__PROBLEM STATEMENT__. Down to the last line, set down the material below exactly, excluding pictures.

== AVAILABLE DATA

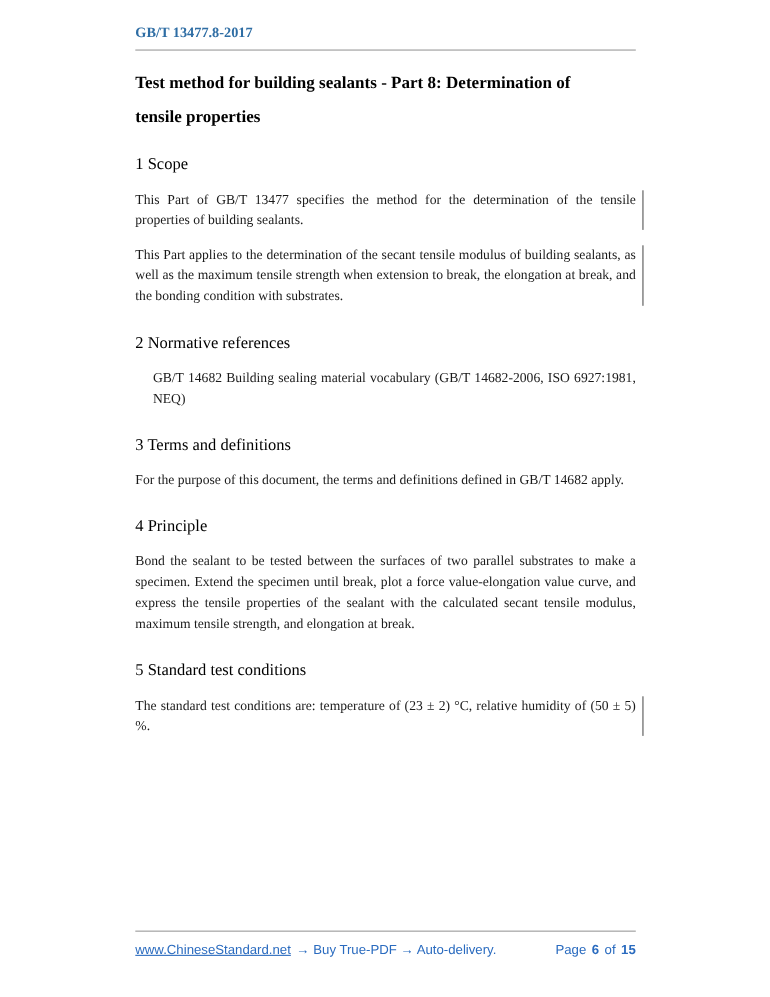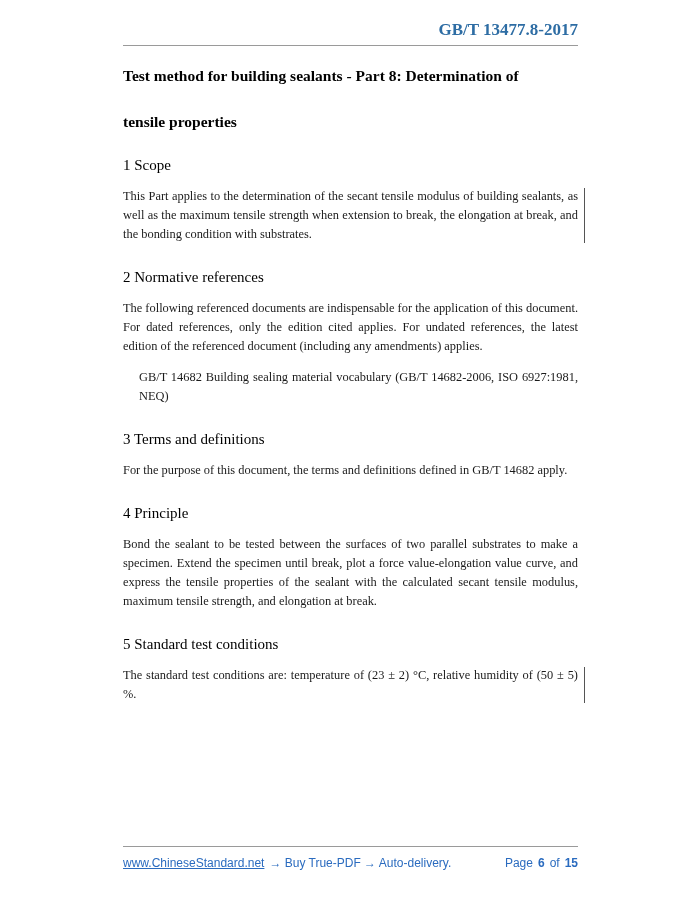--- a/index.html
+++ b/index.html
@@ -22,9 +22,9 @@
     color: var(--text, #1a1a1a);
   }
   .doc-number {
-    text-align: right;
+    text-align: left;
     font-weight: bold;
-    font-size: 17px;
+    font-size: 13px;
     color: var(--accent, #2e6da4);
     line-height: 16px;
   }

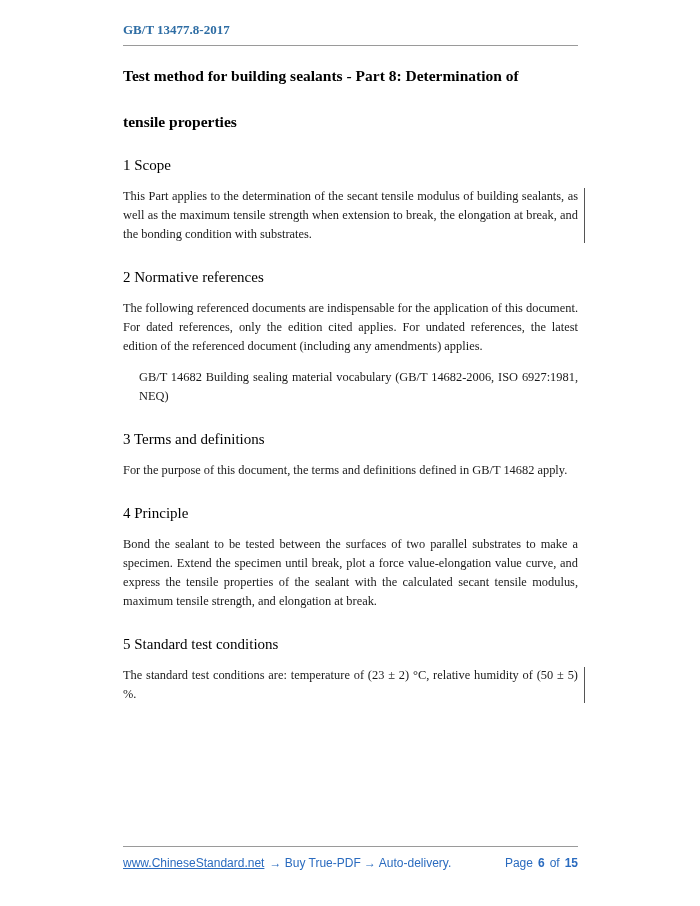--- a/index.html
+++ b/index.html
@@ -41,7 +41,7 @@
     color: #000;
   }
   .doc-title .line { line-height: 20px; white-space: nowrap; }
-  .doc-title .line + .line { margin-top: 26px; }
+  .doc-title .line + .line { margin-top: 11px; }
   h2.section-heading {
     font-size: 15px;
     font-weight: normal;

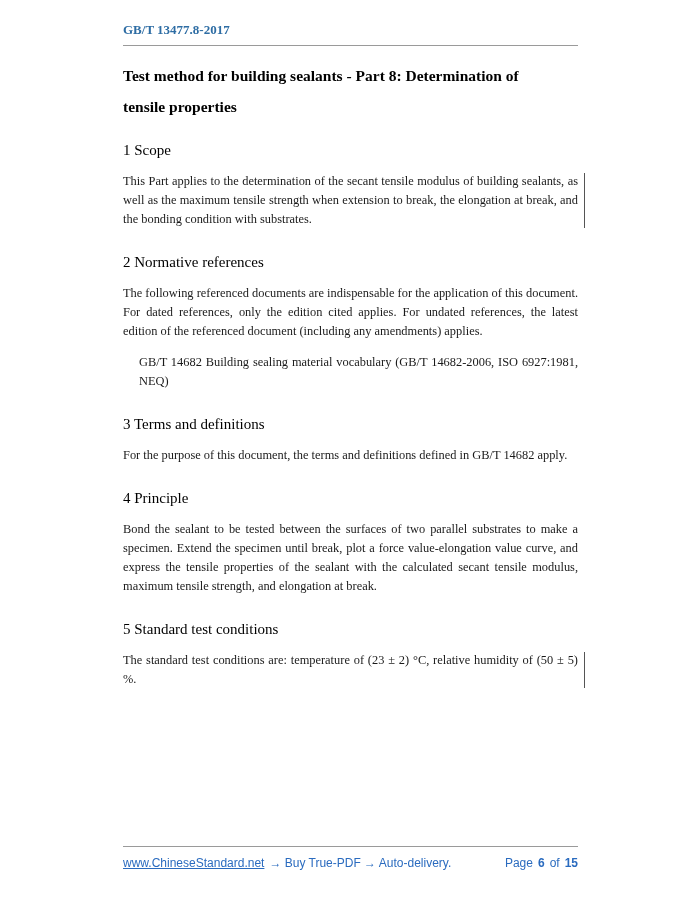--- a/index.html
+++ b/index.html
@@ -101,6 +101,7 @@
 
   <section>
     <h2 class="section-heading">1 Scope</h2>
+    <p class="body-par changed">This Part of GB/T 13477 specifies the method for the determination of the tensile properties of building sealants.</p>
     <p class="body-par changed">This Part applies to the determination of the secant tensile modulus of building sealants, as well as the maximum tensile strength when extension to break, the elongation at break, and the bonding condition with substrates.</p>
   </section>
 

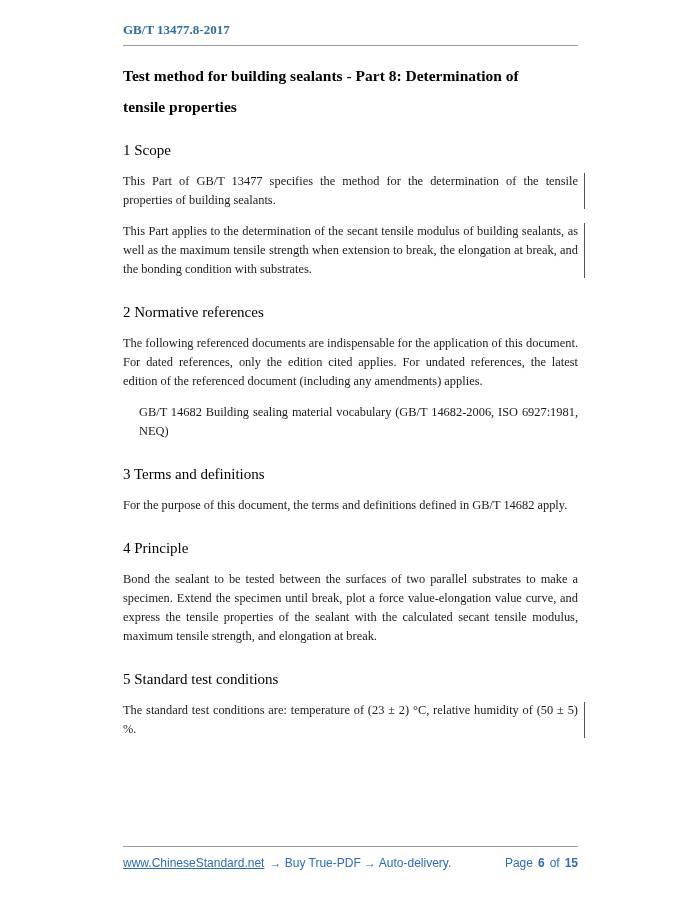--- a/index.html
+++ b/index.html
@@ -107,7 +107,6 @@
 
   <section>
     <h2 class="section-heading">2 Normative references</h2>
-    <p class="body-par">The following referenced documents are indispensable for the application of this document. For dated references, only the edition cited applies. For undated references, the latest edition of the referenced document (including any amendments) applies.</p>
     <p class="body-par ref-par">GB/T 14682 Building sealing material vocabulary (GB/T 14682-2006, ISO 6927:1981, NEQ)</p>
   </section>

====

__SOLVED EXERCISE__.
--- a/index.html
+++ b/index.html
@@ -22,9 +22,9 @@
     color: var(--text, #1a1a1a);
   }
   .doc-number {
-    text-align: right;
+    text-align: left;
     font-weight: bold;
-    font-size: 17px;
+    font-size: 13px;
     color: var(--accent, #2e6da4);
     line-height: 16px;
   }

--- a/index.html
+++ b/index.html
@@ -41,7 +41,7 @@
     color: #000;
   }
   .doc-title .line { line-height: 20px; white-space: nowrap; }
-  .doc-title .line + .line { margin-top: 26px; }
+  .doc-title .line + .line { margin-top: 11px; }
   h2.section-heading {
     font-size: 15px;
     font-weight: normal;

--- a/index.html
+++ b/index.html
@@ -101,6 +101,7 @@
 
   <section>
     <h2 class="section-heading">1 Scope</h2>
+    <p class="body-par changed">This Part of GB/T 13477 specifies the method for the determination of the tensile properties of building sealants.</p>
     <p class="body-par changed">This Part applies to the determination of the secant tensile modulus of building sealants, as well as the maximum tensile strength when extension to break, the elongation at break, and the bonding condition with substrates.</p>
   </section>
 

--- a/index.html
+++ b/index.html
@@ -107,7 +107,6 @@
 
   <section>
     <h2 class="section-heading">2 Normative references</h2>
-    <p class="body-par">The following referenced documents are indispensable for the application of this document. For dated references, only the edition cited applies. For undated references, the latest edition of the referenced document (including any amendments) applies.</p>
     <p class="body-par ref-par">GB/T 14682 Building sealing material vocabulary (GB/T 14682-2006, ISO 6927:1981, NEQ)</p>
   </section>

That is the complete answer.